So it was that I pulled myself and my bike together, and continued downwards.  Now the track isn't really all that steep and technical, it's not easy, but most competent cyclists could get down it, but my confidence was now thrown a bit, and I was also fast coming to the conclusion that this trail might not be dropping me on to the Knocklofty trails, it was just going down, down, down.  I checked my GPS and it showed me that I was heading down towards McRobies Gully which I was OK with, and soon enough I crossed over McRobies Creek and expected to jump out onto the trail which would wend it's way around the tip so I could announce to the world a new trail discovery. 
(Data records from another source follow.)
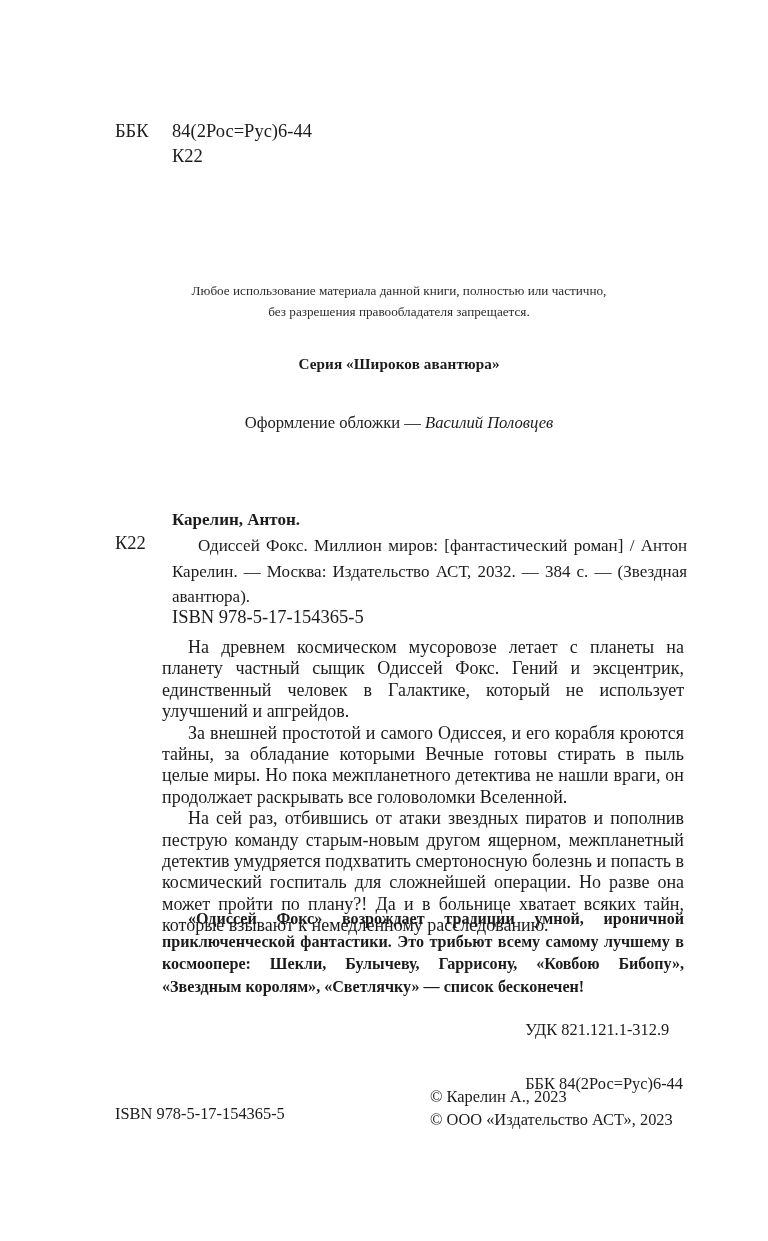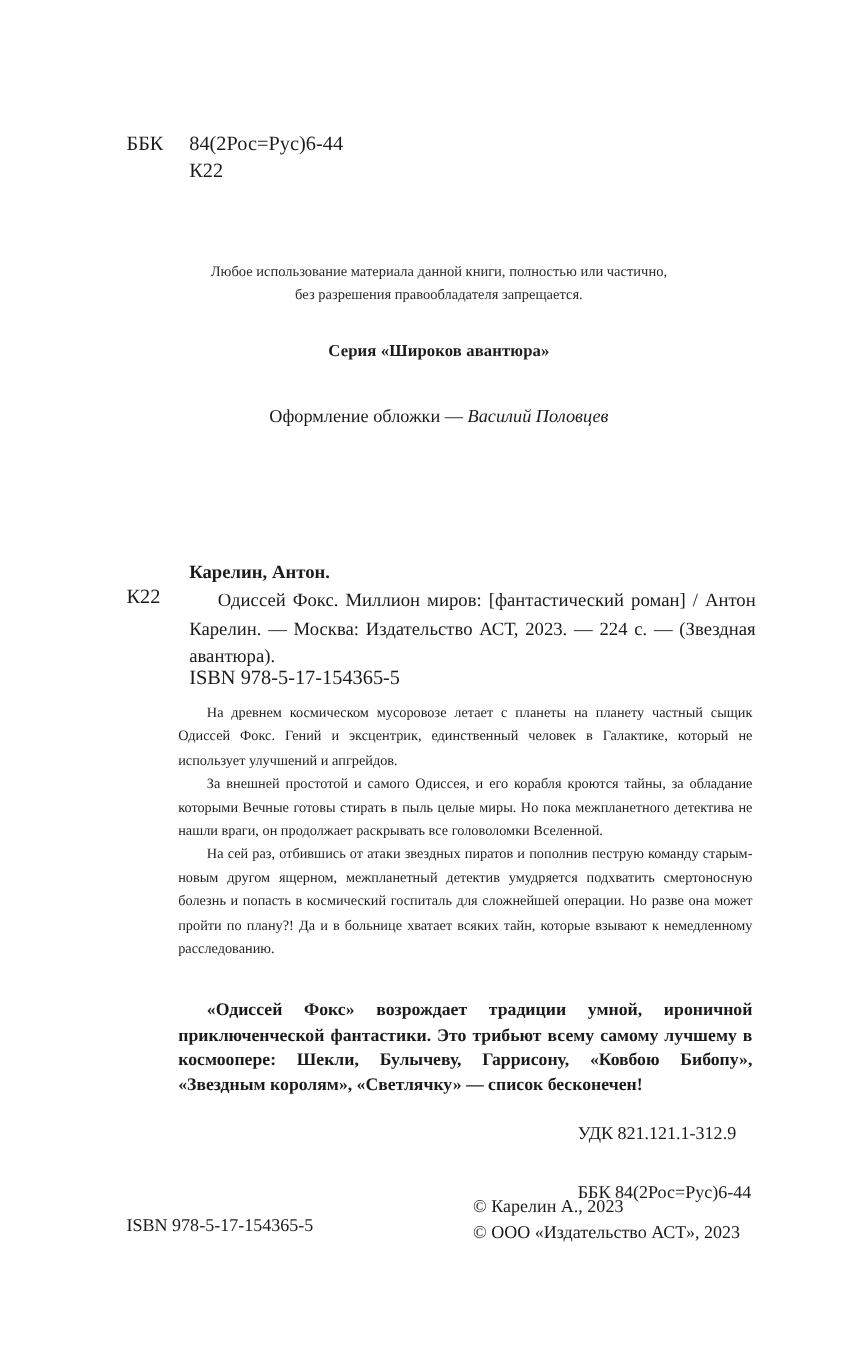--- a/index.html
+++ b/index.html
@@ -17,21 +17,21 @@
     overflow: hidden;
     -webkit-font-smoothing: antialiased;
   }
 
   .page {
     position: absolute;
     inset: 0;
   }
 
   
-  .centered { text-align: center; }
+  .centered { text-align: center; margin-top: 44px; }
   .italic   { font-style: italic; }
   .nowrap   { white-space: nowrap; margin-top: 31px; }
 
   
   .class-block {
     position: absolute;
     left: 115px;
     top: 119px;
     font-size: 18.5px;
     line-height: 25px;
@@ -114,21 +114,21 @@
     top: 607px;
     font-size: 18.5px;
   }
 
   
   .annotation {
     position: absolute;
     left: 162px;
     top: 637px;
     width: 522px;
-    font-size: 13px;
+    font-size: 18px;
     line-height: 21.4px;
   }
   .annotation p {
     margin: 0;
     text-indent: 26px;
     text-align: justify;
     text-align-last: left;
   }
   .blurb {
     position: absolute;
@@ -193,21 +193,21 @@
   <div class="series-line centered">Серия «Широков авантюра»</div>
 
   <div class="credits centered">
     <div><span>Оформление обложки — </span><span class="italic">Василий Половцев</span></div>
   </div>
 
   <div class="bib-wrap">
     <div class="bib-mark">К22</div>
     <div class="bib-body">
       <div class="bib-author">Карелин, Антон.</div>
-      <div class="bib-desc">Одиссей Фокс. Миллион миров: [фантастический роман] / Антон Карелин. — Москва: Издательство АСТ, 2023. — 224 с. — (Звездная авантюра).</div>
+      <div class="bib-desc">Одиссей Фокс. Миллион миров: [фантастический роман] / Антон Карелин. — Москва: Издательство АСТ, 2032. — 384 с. — (Звездная авантюра).</div>
     </div>
   </div>
 
   <div class="isbn-inline">ISBN 978-5-17-154365-5</div>
 
   <div class="annotation">
     <p>На древнем космическом мусоровозе летает с планеты на планету частный сыщик Одиссей Фокс. Гений и эксцентрик, единственный человек в Галактике, который не использует улучшений и апгрейдов.</p>
     <p>За внешней простотой и самого Одиссея, и его корабля кроются тайны, за обладание которыми Вечные готовы стирать в пыль целые миры. Но пока межпланетного детектива не нашли враги, он продолжает раскрывать все головоломки Вселенной.</p>
     <p>На сей раз, отбившись от атаки звездных пиратов и пополнив пеструю команду старым-новым другом ящерном, межпланетный детектив умудряется подхватить смертоносную болезнь и попасть в космический госпиталь для сложнейшей операции. Но разве она может пройти по плану?! Да и в больнице хватает всяких тайн, которые взывают к немедленному расследованию.</p>
   </div>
Except, again it didn't, the track turned right and started to follow the creek upwards.  Suddenly, my bruises and scratches were completely forgotten as I realised that this trail meant to head all the way back up the the Main Fire Trail.  I had less than 35 minutes ot get back to my car.  This was a disaster.  Any other time, I would have enjoyed that trail, actually truth be told, I did enjoy that trail, just a bit less than I otherwise would have.  It was great riding, with a bit of pushing, and I felt like I was in the middle of nowhere, not less than a kilometre from Tasmania's largest refuse tip and 2 or 3 kms from the centre of Hobart.

More trail (if you can see it).
This trail eventually emerged back out onto the lower McRobies gully road mentioned before, but an unmarked trail headed straight up in front of me to what I presumed was the upper McRobies gully road, I decided to bee line for this, and at 6.53pm I did indeed emerge onto the upper trail and quickly pedalled out onto the Main Fire Trail.  I had about 15 minutes to get back to my car, but I knew the route from here and it was mainly downhill. 

I have to admit, that even in my rush, I did have to respect the rules of Friday Frolic, even if I was making up the rules on the spot, but the philosophy of the frolic is to explore new trails whenever they appear, and so even here I decided to cycle that little firetrail just below, but parallel to, the main fire trail in the other direction to see if it was nay fun, but it wasn;t really and that's about all I have to say about that.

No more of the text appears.